Although her voice borders on the unreasonably mature sometimes, readers will be sucked into her story and follow her until it’s natural end point. In some ways, viewing this historic time through the eyes of a child seems like the only way to understand any of it. It seems unreasonable because it’s an unreasonable time filled with new found stress:

Although I knew all about sin, Reverent Jefferson’s words struck me that day. He list a fire under me, and I was bound and determined to not let another revival pass without getting my religion. At First Baptist, children started praying when they turned twelve and were baptized by age thirteen. But as I pondered on what Reverent Jefferson said and searched the Bible for the scriptures (it would be shameful if anyone knew I didn’t know my Bible), I came to believe that if Esther was on eight prayer lists, my soul was at risk of going to Hell. I needed to hurry up and take responsibility for my sins.
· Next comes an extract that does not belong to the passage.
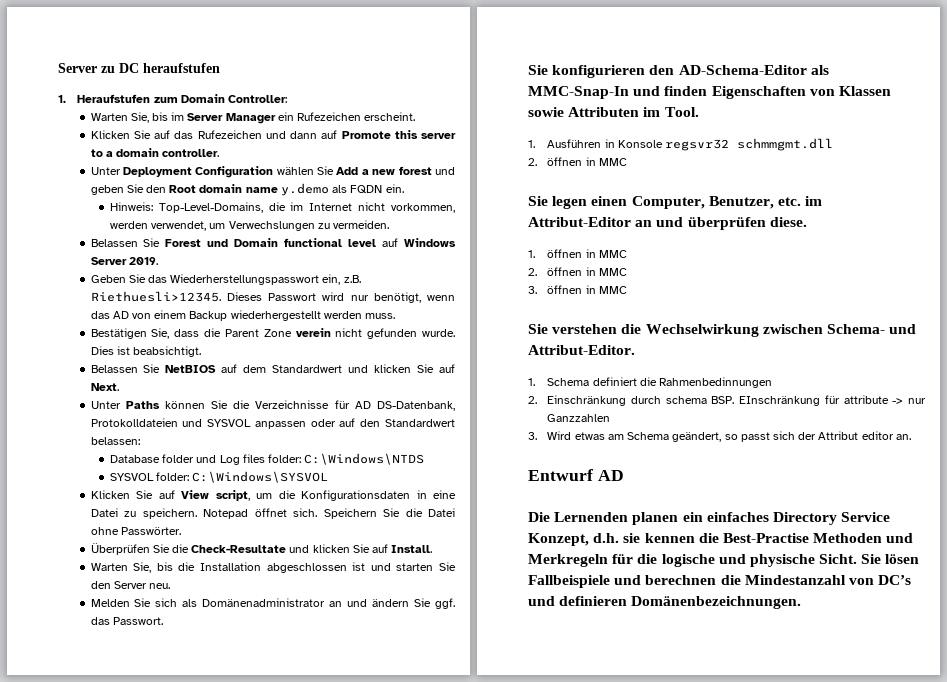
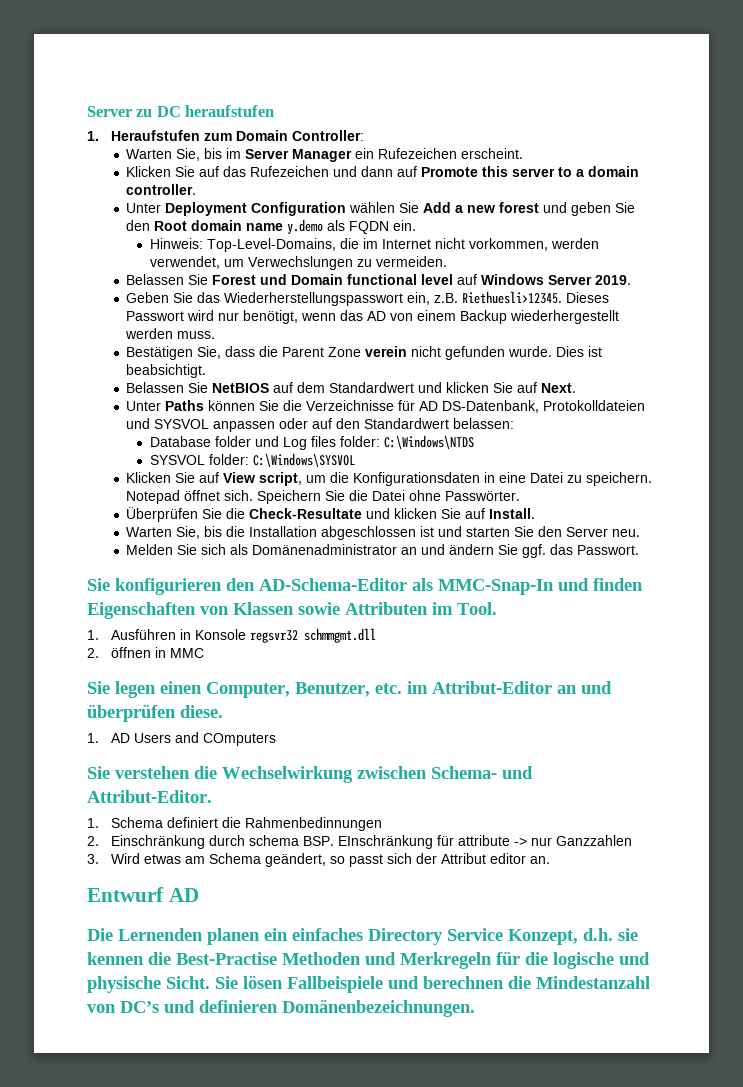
- 1. öffnen in MMC
- 2. öffnen in MMC
- 3. öffnen in MMC
+ 1. AD Users and COmputers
She’s grown. She has a sense of agency that is magnitudes above the curiosity of the average thirteen year old. Perhaps this is reading too far into it, age doesn’t make us grown, experience does. She’s experienced more in the decade and a half of life she’s lived over most kids. She’s no Scout or Jem, she’s no Huck or Tom. She’s uniquely troubled by the weight she puts on her shoulders, she’s seemingly adult.

Change is often difficult to process. It’s easy to tell someone how their life will be different if they only do this or do that. There is something very missionary in telling someone how their life will be better. For instance, the Student Non-Violent Coordinating Committee is viewed by Sarah, her family, and many others in the small town of Maeby, as an organization naively breaking barriers when many seem content with their lives as they are. These out-of-towners come with the best intentions and often act in the best interest of those they attempt to help. But there is this urgency they have to right wrongs without understanding precisely how to get there that seems to be a significant theme as the novel progresses. This isn’t a critical review of the organization, through Faye’s or Sarah’s eyes. This is how progress works and how pragmatism can refocus that good energy. It’s hard to be critical when Sarah’s mother Ester goes to join the cause. We understand the need to better ourselves.

This novel shows the difficulty of the change through the people most affected. This is not a story of our better angels, this is a story about our true humanity. The initial difficulty of Sarah’s point of view with her heightened self-awareness might be off putting to readers. Nevertheless, this novel is filled with passion and is a welcomed addition to the canon of our history.

Mourner’s Bench, by Sanderia Faye. Fayetteville, Arkansas: University of Arkansas Press, September 2015. 340 pages. $19.95, paper.

Nick Sweeney lives in Lindenhurst, New York. He is allergic to dogs and chocolate and yes, he knows how terrible it must be.